None of the formulas are numbered or contain units of measurement. The mathematical notation for LightGBM's objective function and regularisation terms appears simplified; the standard formulation includes first- and second-order gradient terms. Review all formulas for completeness, consistency of notation, and correctness of dimensions. Add formula numbers and define the meaning of each symbol used.
The manuscript does not specify whether multicollinearity among predictors was checked before modeling. This step is crucial for the stability of the model. Model performance metrics (accuracy, RMSE, etc.) are reported without confidence intervals or comparisons to baseline models, which limits statistical interpretability. Add uncertainty quantification, include a table of model performance with confidence intervals, and compare results with a simple baseline to show improvement.
The geographical scope of the research is not described in sufficient detail. The coordinates, boundaries, and temporal coverage (years, seasons, or months) should be clearly stated. A map showing the study area and fishing operation sites is essential to help readers understand the spatial extent of the data. Please specify whether the area was divided into subzones or analyzed as a single region. Provide a detailed map (with coordinates) and specify temporal coverage (years, months, or seasons).
The dataset used for analysis should be described more transparently. Please specify: the number of fishing vessels and operations included in the dataset, the total number of records or observations, the spatial and temporal resolution of the data, the sources of environmental variables and whether they were measured or obtained from databases.
Тhe manuscript does not describe how predictor variables were selected or screened. Please include an explanation of the feature selection process and provide a correlation matrix (e.g., Pearson or Spearman coefficients or VIF) analysis to confirm that multicollinearity among variables was controlled. Also, clarify the ecological rationale for including each environmental variable.
The modeling section lacks methodological detail. The description of the LightGBM (or other algorithms used) should be expanded to include: the full list of model parameters and hyperparameters used, the procedure for hyperparameter optimization (e.g., grid search, cross-validation, or manual tuning), the metrics applied for model evaluation (e.g., RMSE, R², accuracy). Add a table of hyperparameters and describe the optimization procedure (e.g., grid search, cross-validation). Include final parameter values used in the model. Providing this information will enhance the reproducibility and transparency of the study.
While the study discusses general trends, it does not provide a quantitative interpretation of how environmental factors influence CPUE. Please include variable importance ranking and, ideally, interpretability analyses (e.g., SHAP values, partial dependence plots) to demonstrate how each factor affects the predicted outcomes. Such analysis would strengthen the ecological understanding of CPUE variability.
The manuscript lacks sufficient spatial analysis of fishing effort and CPUE distribution. Consider adding maps or contour plots showing how CPUE varies with longitude and latitude, as well as temporal plots illustrating seasonal or interannual variation.
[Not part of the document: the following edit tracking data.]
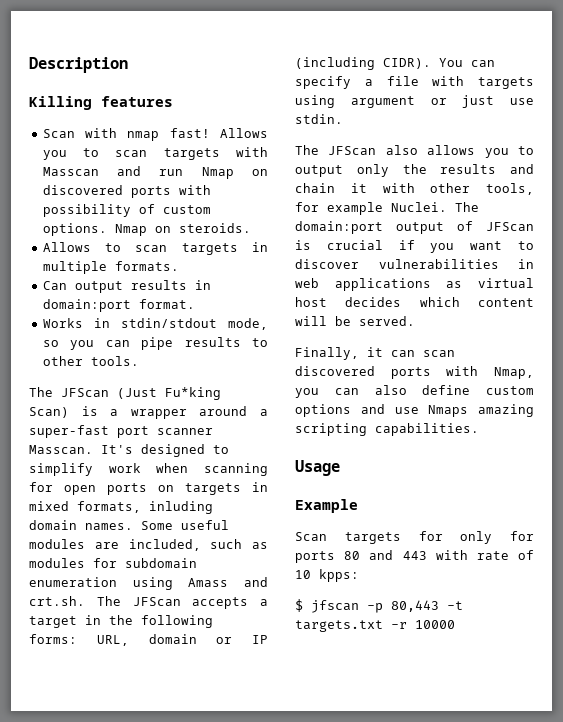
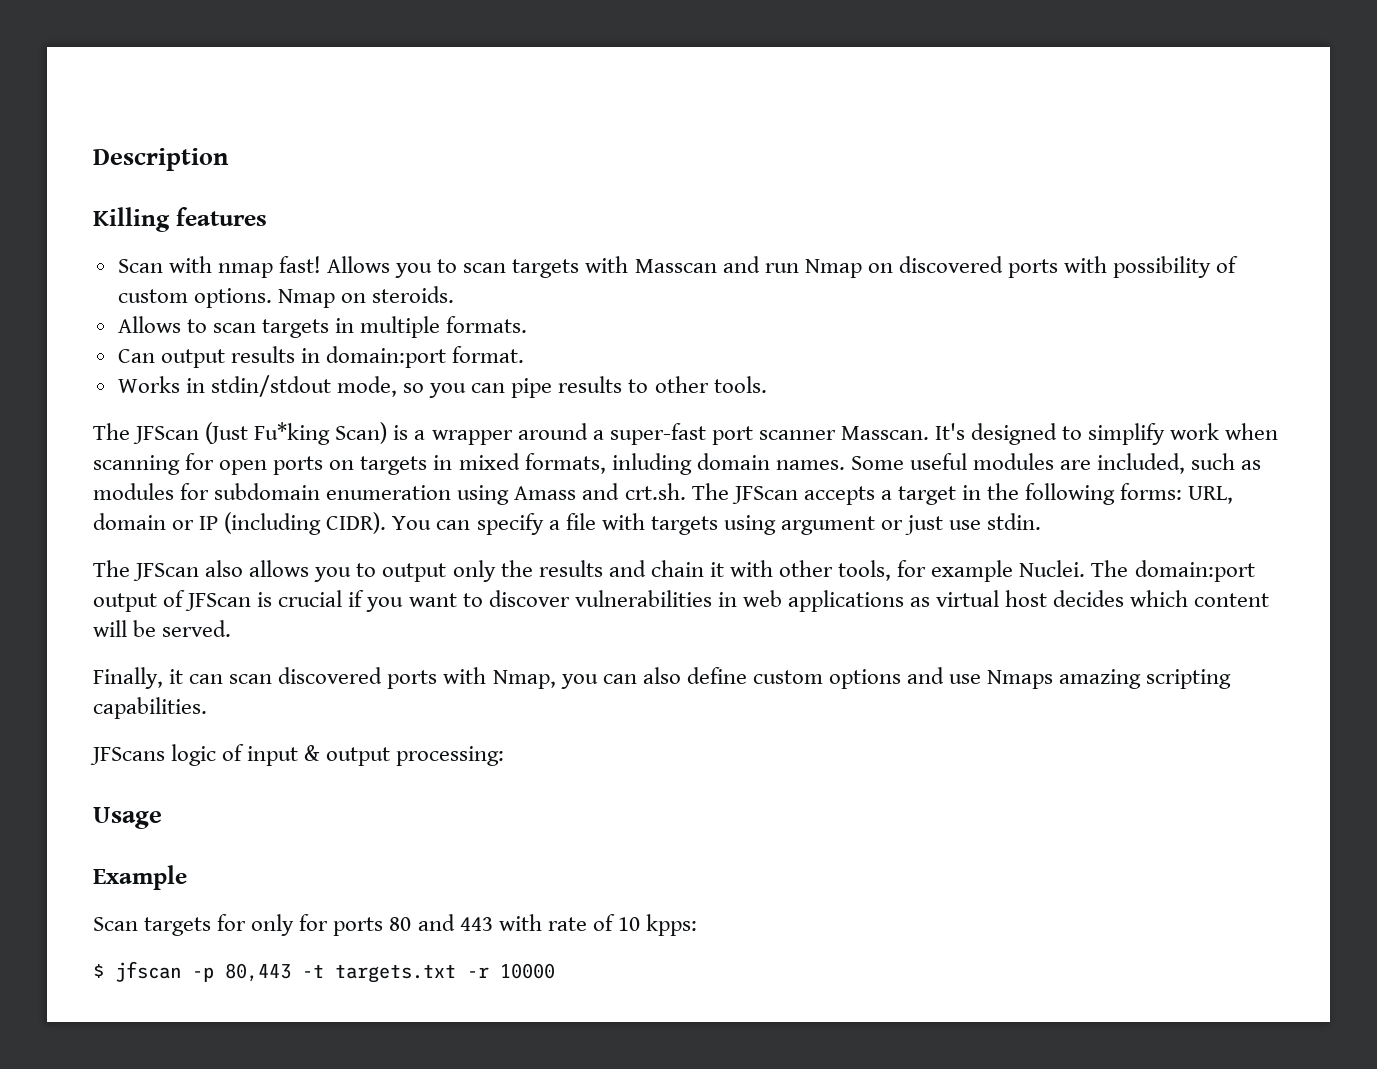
(479, 429) none -> [90,744,505,766] // JFScans logic of input & output processing:

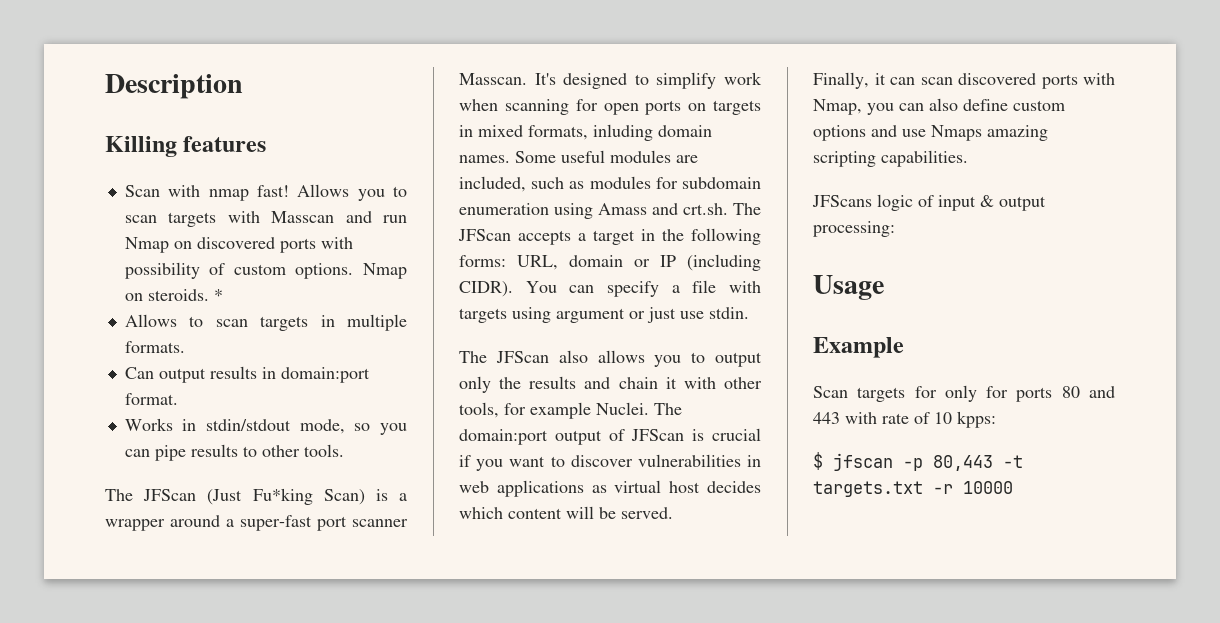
(455, 294) none -> [213,289,223,301] *

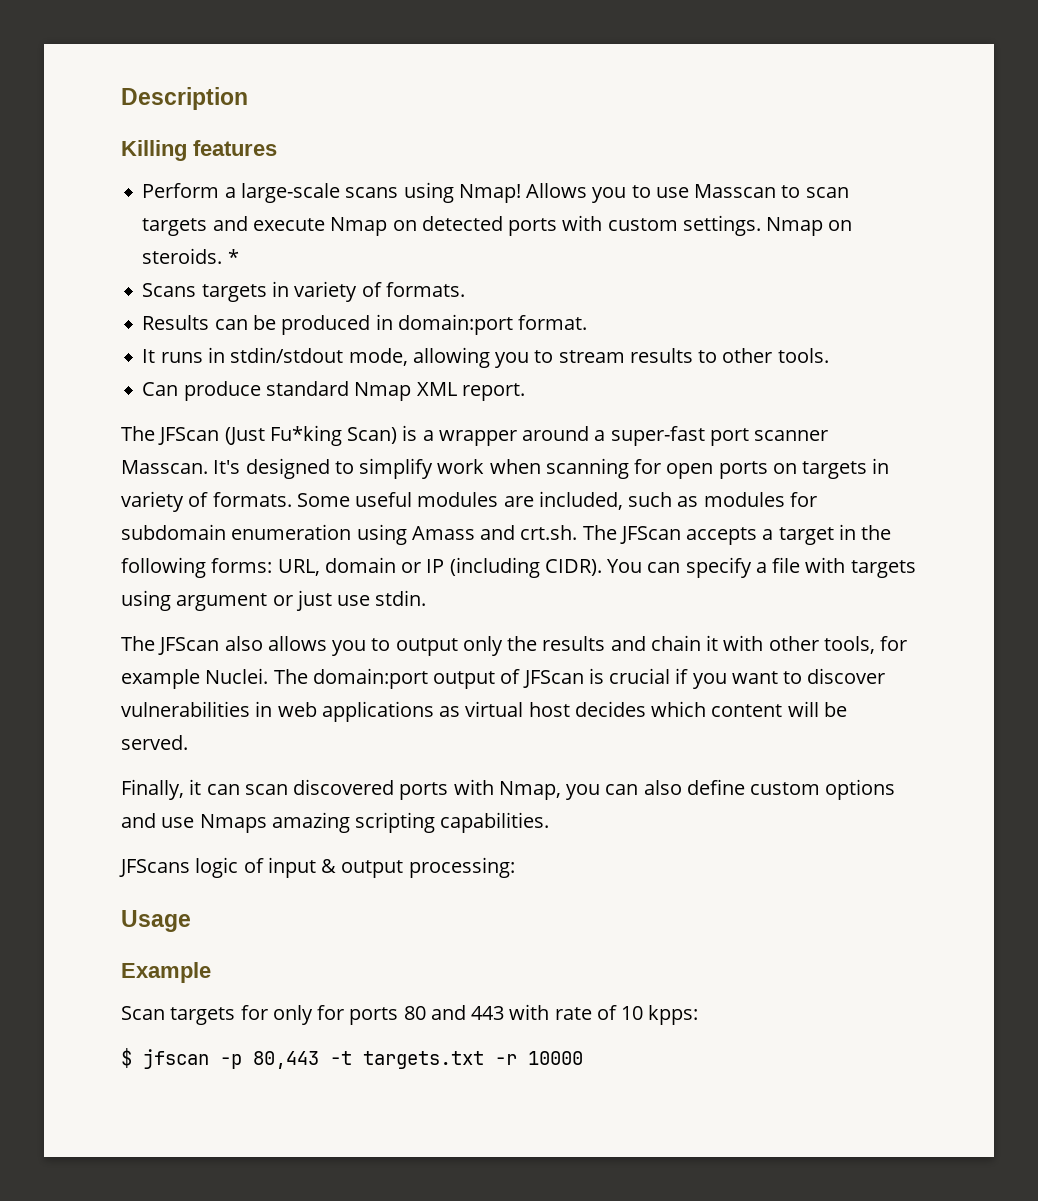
[124,184,407,201] [124,211,407,227] [124,237,353,253] [124,262,354,279] Scan with nmap fast! Allows you to scan targets with Masscan and run Nmap on discovered ports with possibility of custom options. -> [142,182,849,203] [142,215,761,236] Perform a large-scale scans using Nmap! Allows you to use Masscan to scan targets and execute Nmap on detected ports with custom settings.
[124,314,407,331] [124,341,185,353] [124,366,257,383] Allows to scan targets in multiple formats. // Can output results -> [142,281,465,302] [142,315,371,335] Scans targets in variety of formats. // Results can be produced
[124,418,173,431] Works -> [142,349,203,363] It runs
[354,423,407,435] [124,445,186,461] so you can pipe -> [412,347,625,368] allowing you to stream
(344, 450) none -> [142,381,525,401] // Can produce standard Nmap XML report.
[478,124,712,141] [459,155,510,163] mixed formats, inluding domain names. -> [121,491,292,512] variety of formats.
This will help visualize the patterns and support the conclusions drawn from the model.
The Discussion section would benefit from deeper interpretation and a critical assessment of the findings. Please include: discussion of possible mechanisms behind the observed CPUE–environment relationships, identification of the main uncertainties or limitations in the dataset and modeling process (e.g., missing variables, sampling bias, or temporal coverage), suggestions for future research directions. A balanced discussion will enhance the credibility of the manuscript.
A few statements in the Results and Discussion sections are assertive but not fully supported by evidence. Examples include: сlaims about “significant” influence of certain environmental variables (temperature, salinity) are made without statistical tests or confidence intervals, statements such as “the model accurately captures spatial variability” or “environmental conditions strongly affect CPUE” lack quantitative backing (no SHAP values, correlations, or sensitivity plots), the ecological interpretation of model outcomes (why specific parameters influence CPUE) is underdeveloped. Replace qualitative assertions with quantitative evidence. Include numerical values, statistical test results, or model interpretation outputs. Avoid phrases like “significant effect” unless significance is statistically demonstrated.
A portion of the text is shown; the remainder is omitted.